---------- RECORDS FOR THE TASK

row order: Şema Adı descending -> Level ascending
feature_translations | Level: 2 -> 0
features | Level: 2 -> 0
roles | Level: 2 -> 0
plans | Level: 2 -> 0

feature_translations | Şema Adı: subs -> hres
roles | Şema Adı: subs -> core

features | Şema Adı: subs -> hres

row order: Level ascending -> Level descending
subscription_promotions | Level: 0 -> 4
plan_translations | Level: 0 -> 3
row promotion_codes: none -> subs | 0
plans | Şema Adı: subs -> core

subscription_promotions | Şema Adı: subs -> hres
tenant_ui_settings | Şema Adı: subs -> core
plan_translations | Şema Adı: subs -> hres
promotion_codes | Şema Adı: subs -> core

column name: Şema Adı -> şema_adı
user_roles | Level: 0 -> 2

--------------------
---------- RECORDS FOR THE TASK

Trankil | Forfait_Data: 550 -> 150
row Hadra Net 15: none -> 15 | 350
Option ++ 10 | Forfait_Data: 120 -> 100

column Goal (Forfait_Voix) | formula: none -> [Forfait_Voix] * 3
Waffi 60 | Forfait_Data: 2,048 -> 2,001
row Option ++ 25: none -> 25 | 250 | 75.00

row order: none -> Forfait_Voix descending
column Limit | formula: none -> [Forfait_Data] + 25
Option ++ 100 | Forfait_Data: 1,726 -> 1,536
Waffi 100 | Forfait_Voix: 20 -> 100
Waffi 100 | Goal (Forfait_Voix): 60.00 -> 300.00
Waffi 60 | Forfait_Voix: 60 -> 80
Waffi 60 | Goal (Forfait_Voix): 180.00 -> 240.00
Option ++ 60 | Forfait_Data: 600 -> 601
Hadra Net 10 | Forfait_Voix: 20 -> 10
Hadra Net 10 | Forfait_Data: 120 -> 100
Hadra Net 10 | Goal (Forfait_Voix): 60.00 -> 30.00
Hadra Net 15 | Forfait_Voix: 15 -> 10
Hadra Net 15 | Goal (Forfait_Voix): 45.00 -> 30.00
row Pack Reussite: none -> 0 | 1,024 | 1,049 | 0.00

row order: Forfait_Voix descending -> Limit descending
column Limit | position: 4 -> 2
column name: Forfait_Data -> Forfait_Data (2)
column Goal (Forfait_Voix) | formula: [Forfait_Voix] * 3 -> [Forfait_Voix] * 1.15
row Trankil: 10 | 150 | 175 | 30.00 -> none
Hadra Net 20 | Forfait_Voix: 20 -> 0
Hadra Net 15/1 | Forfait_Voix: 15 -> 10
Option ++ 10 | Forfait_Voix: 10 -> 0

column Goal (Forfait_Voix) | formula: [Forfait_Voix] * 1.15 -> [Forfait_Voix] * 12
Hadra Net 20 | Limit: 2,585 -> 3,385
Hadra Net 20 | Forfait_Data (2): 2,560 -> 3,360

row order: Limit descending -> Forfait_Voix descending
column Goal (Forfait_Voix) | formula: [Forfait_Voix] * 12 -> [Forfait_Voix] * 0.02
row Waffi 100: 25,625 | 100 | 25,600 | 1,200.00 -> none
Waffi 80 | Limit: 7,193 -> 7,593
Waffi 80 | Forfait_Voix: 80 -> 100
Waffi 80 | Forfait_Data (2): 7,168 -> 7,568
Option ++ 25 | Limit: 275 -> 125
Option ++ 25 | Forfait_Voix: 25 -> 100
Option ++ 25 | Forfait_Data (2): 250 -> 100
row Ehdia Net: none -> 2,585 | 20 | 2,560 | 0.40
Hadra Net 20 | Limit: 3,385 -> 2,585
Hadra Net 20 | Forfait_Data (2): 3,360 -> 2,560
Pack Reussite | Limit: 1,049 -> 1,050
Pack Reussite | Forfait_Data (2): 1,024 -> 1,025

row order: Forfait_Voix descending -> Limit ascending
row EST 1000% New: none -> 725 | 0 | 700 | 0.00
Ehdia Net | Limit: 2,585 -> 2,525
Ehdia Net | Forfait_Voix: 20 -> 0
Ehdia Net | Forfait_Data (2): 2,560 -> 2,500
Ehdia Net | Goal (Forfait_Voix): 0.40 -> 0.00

--------------------

▸ ACTION ITEM
Working from the records above, write out verbatim only the lines from the line containing "Pack Reussite | Limit: 1,049 -> 1,050" through the line containing "Ehdia Net | Goal (Forfait_Voix): 0.40 -> 0.00".

▸ EXERCISE SOLUTION
Pack Reussite | Limit: 1,049 -> 1,050
Pack Reussite | Forfait_Data (2): 1,024 -> 1,025

row order: Forfait_Voix descending -> Limit ascending
row EST 1000% New: none -> 725 | 0 | 700 | 0.00
Ehdia Net | Limit: 2,585 -> 2,525
Ehdia Net | Forfait_Voix: 20 -> 0
Ehdia Net | Forfait_Data (2): 2,560 -> 2,500
Ehdia Net | Goal (Forfait_Voix): 0.40 -> 0.00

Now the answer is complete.